ABSTRACT: For long-text input of 650 keystrokes, a biometric system was developed for applications such as identifying perpetrators of inappropriate e-mail or fraudulent Internet activity. A Java applet collected raw keystroke data over the Internet, appropriate long-text-input features were extracted, and a pattern classifier made identification decisions. Experiments were conducted on a total of 118 subjects using two input modes - copy and free-text input - and two keyboard types - desktop and laptop keyboards. Results indicate that the keystroke biometric can accurately identify an individual who sends inappropriate email (free text) if sufficient enrollment samples are available and if the same type of keyboard is used to produce the enrollment and questioned input samples. For laptop keyboards we obtained 99.5% identification accuracy on 36 users, which decreased to 97.9% on a larger population of 47 users. For desktop keyboards we obtained 98.3% accuracy on 36 users, which decreased to 93.3% on a larger population of 93 users. Accuracy decreases significantly when subjects used different keyboard types or different input modes for enrollment and testing.

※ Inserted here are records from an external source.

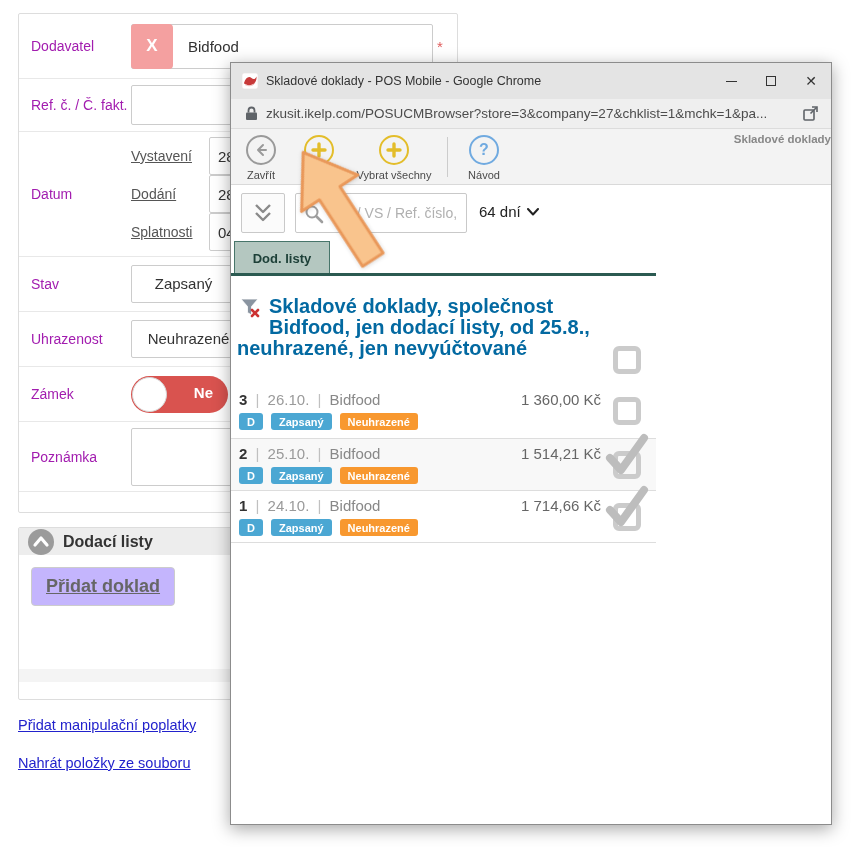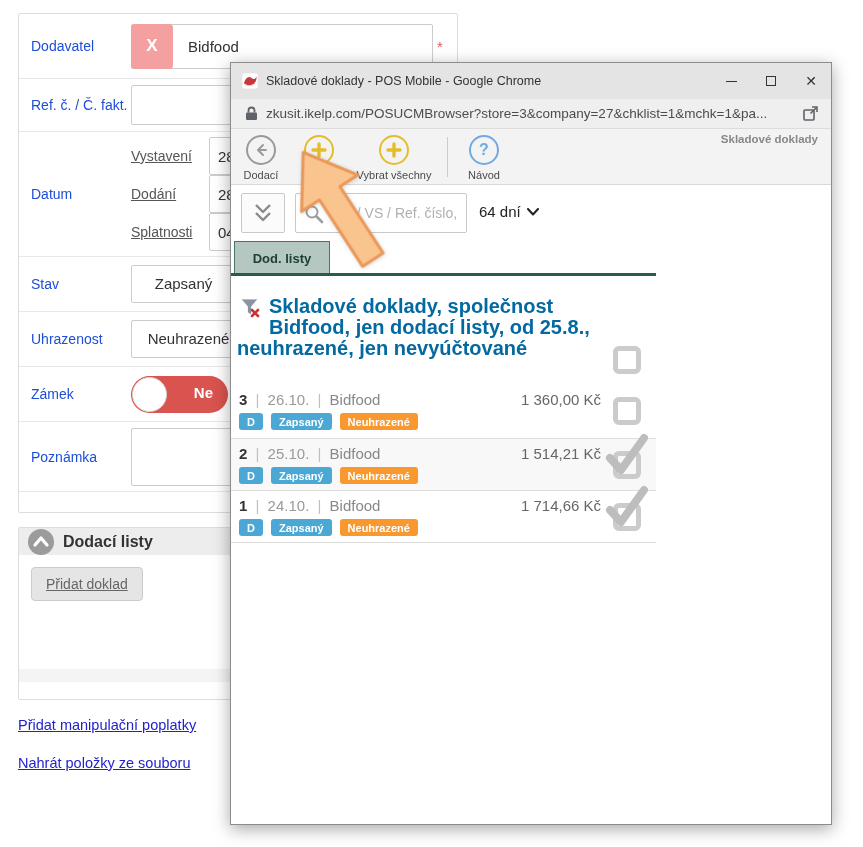--- a/index.html
+++ b/index.html
@@ -11,7 +11,7 @@
     background:#fff; border:1px solid #ddd; border-radius:2px; z-index:1; }
   .frow { position:absolute; left:0; width:438px; display:flex; align-items:center; }
   .frow.sep { border-top:1px solid #e8e8e8; }
-  .flabel { width:112px; padding-left:12px; font-size:14px; color:#1d4ed8; }
+  .flabel { width:112px; padding-left:12px; font-size:14px; color:#a21caf; }
   .tinput { border:1px solid #ccc; border-radius:2px; background:#fff;
     font-size:15px; color:#333; font-family:"Liberation Sans",sans-serif; }
   .clear-x { position:absolute; left:0; top:0; width:42px; height:45px;

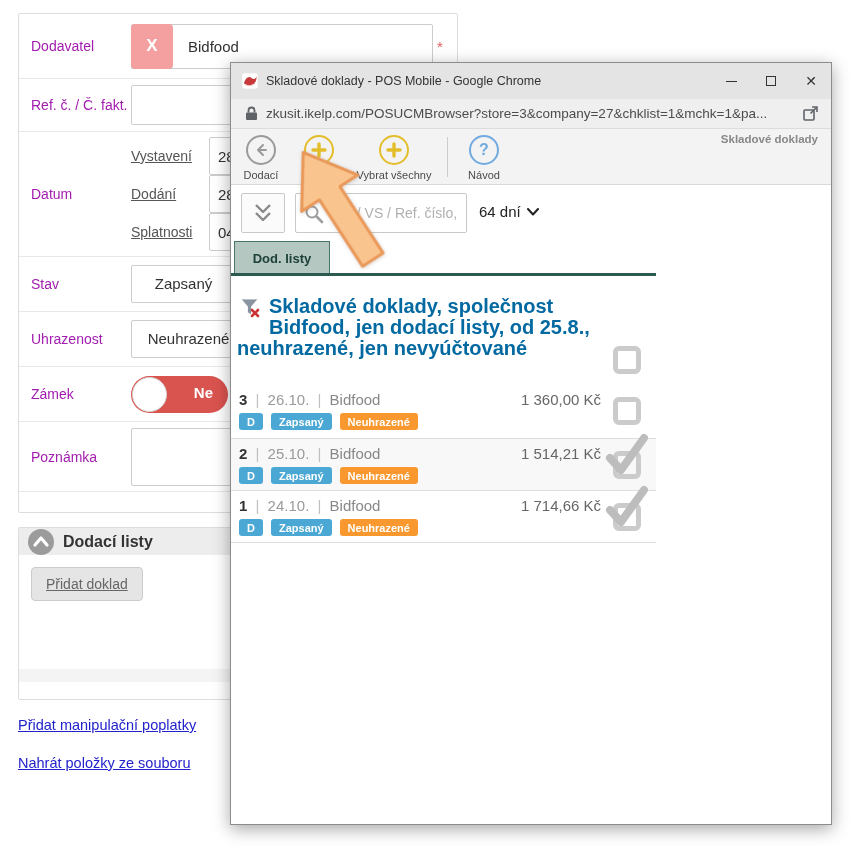--- a/index.html
+++ b/index.html
@@ -76,7 +76,7 @@
   .tbl { font-size:11px; color:#4a4a4a; margin-top:4px; white-space:nowrap; }
   #tb-sep { position:absolute; left:216px; top:8px; width:1px; height:40px;
     background:#ccc; }
-  #page-title { position:absolute; right:13px; top:4px; font-size:11.5px;
+  #page-title { position:absolute; right:0; top:4px; font-size:11.5px;
     font-weight:bold; color:#888; }
 
   #chev-btn { position:absolute; left:10px; top:130px; width:44px; height:40px;

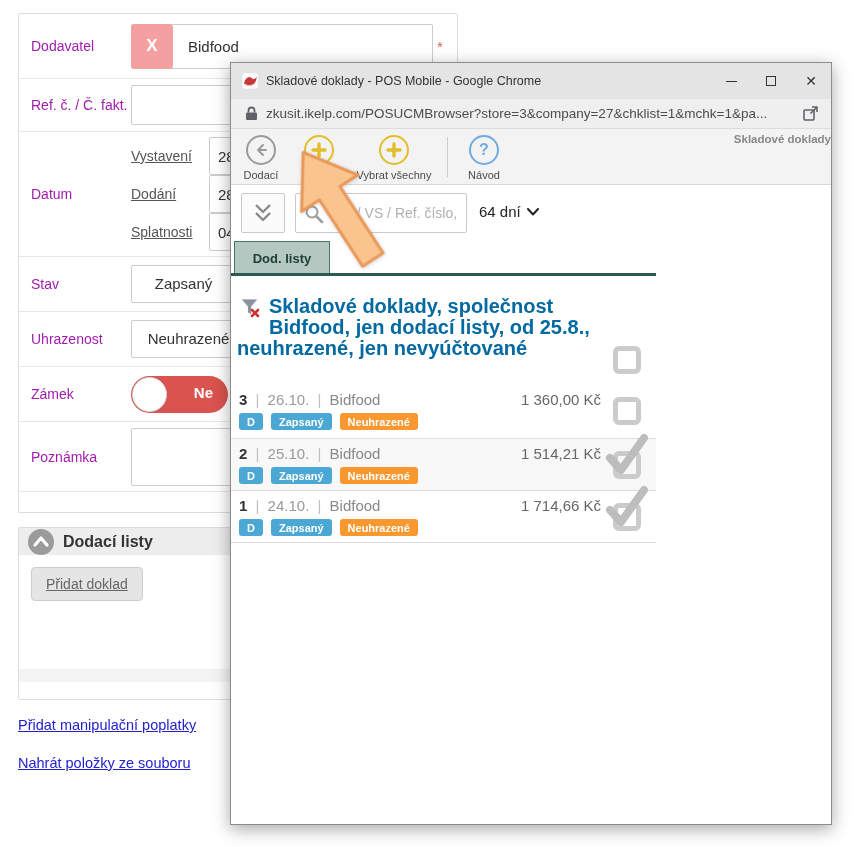--- a/index.html
+++ b/index.html
@@ -245,7 +245,7 @@
             <path d="M10 3 L5 8 L10 13 M5 8 H13" fill="none" stroke="#9a9a9a" stroke-width="2" stroke-linecap="round" stroke-linejoin="round"></path>
           </svg>
       </div>
-      <div class="tbl">Dodací</div>
+      <div class="tbl">Zavřít</div>
     </div>
     <div class="tbtn" style="left:60px;width:55px;">
       <div class="circ gold">

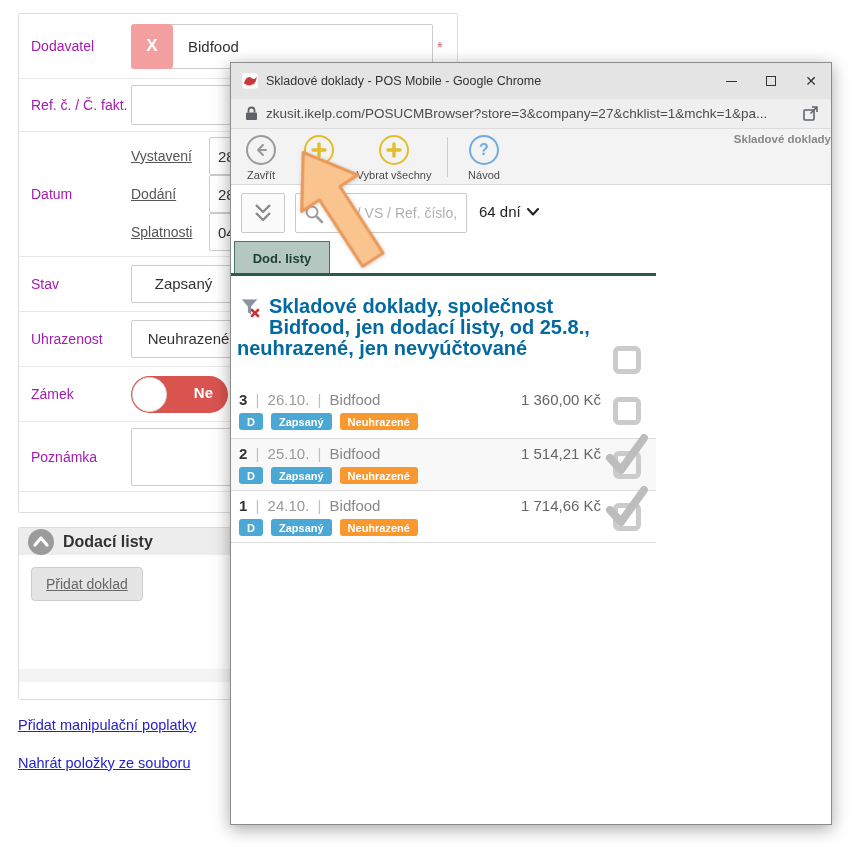--- a/index.html
+++ b/index.html
@@ -37,9 +37,9 @@
   #dl-footer { position:absolute; left:0; bottom:17px; width:438px; height:13px;
     background:#f4f4f4; }
   #add-doc-btn { position:absolute; left:12px; top:39px; padding:8px 14px;
-    background:#e5e5e5; border:1px solid #ccc; border-radius:4px;
-    font-size:14px; color:#666; text-decoration:underline; cursor:pointer;
-    font-family:"Liberation Sans",sans-serif; }
+    background:#c4b5fd; border:1px solid #ccc; border-radius:4px;
+    font-size:18px; color:#666; text-decoration:underline; cursor:pointer;
+    font-family:"Liberation Sans",sans-serif;font-weight:bold; }
   .blue-link { position:absolute; left:18px; font-size:14.5px; color:#2222cc;
     text-decoration:underline; cursor:pointer; z-index:1; }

The latest phase of the keyboard biometric effort centered on the aspect of fallback which answers questions like "what do you do if you have an incomplete or insufficient data set?" Two new Fallback models were developed - one based on touch-typing principles and the other on statistical analysis of the data. Beyond the keyboard biometric effort, fallback models can be applied to any setting where data is insufficient or missing, and the macro-goal is decision making with incomplete or imperfect information. For example, in Marketing Research, the age old problem of "survey non-response" where a survey respondent omits a portion of his/her answers is an excellent candidate and opportunity to apply this work. Other areas where this might apply include national security, general operations management, attrition prediction in industries such as banking and telecom, and stock outages in industries such as retail. See the 2007 CSIS Student/Faculty Research Day Paper.


This semester's project will have two primary focuses. First, we will collect additional data -- five data samples from each of the four quadrants (total of 20 samples, like the 36-subject data in the main paper) -- from as many participants (subjects) as possible, including each team member. We will also determine how to manage the growing quantity of data. Most of the participants in the previous studies entered all their data in a short time, usually in one sitting (same day). Therefore, we will collect three (possibly four) full data sets as above from at least each team member with two-week intervals between data entries.

Second, and most importantly, we will format the feature-vector data (especially the 36-subject data together with similar newly-obtained data) for ease of processing by other project systems, specifically the Biometric Authentication System and the Data Mining Systems.

Also, if time permits, we want to rerun some or the previous experiments and possibly improve the current method of running experiments. We also want to run some experiments with the new data.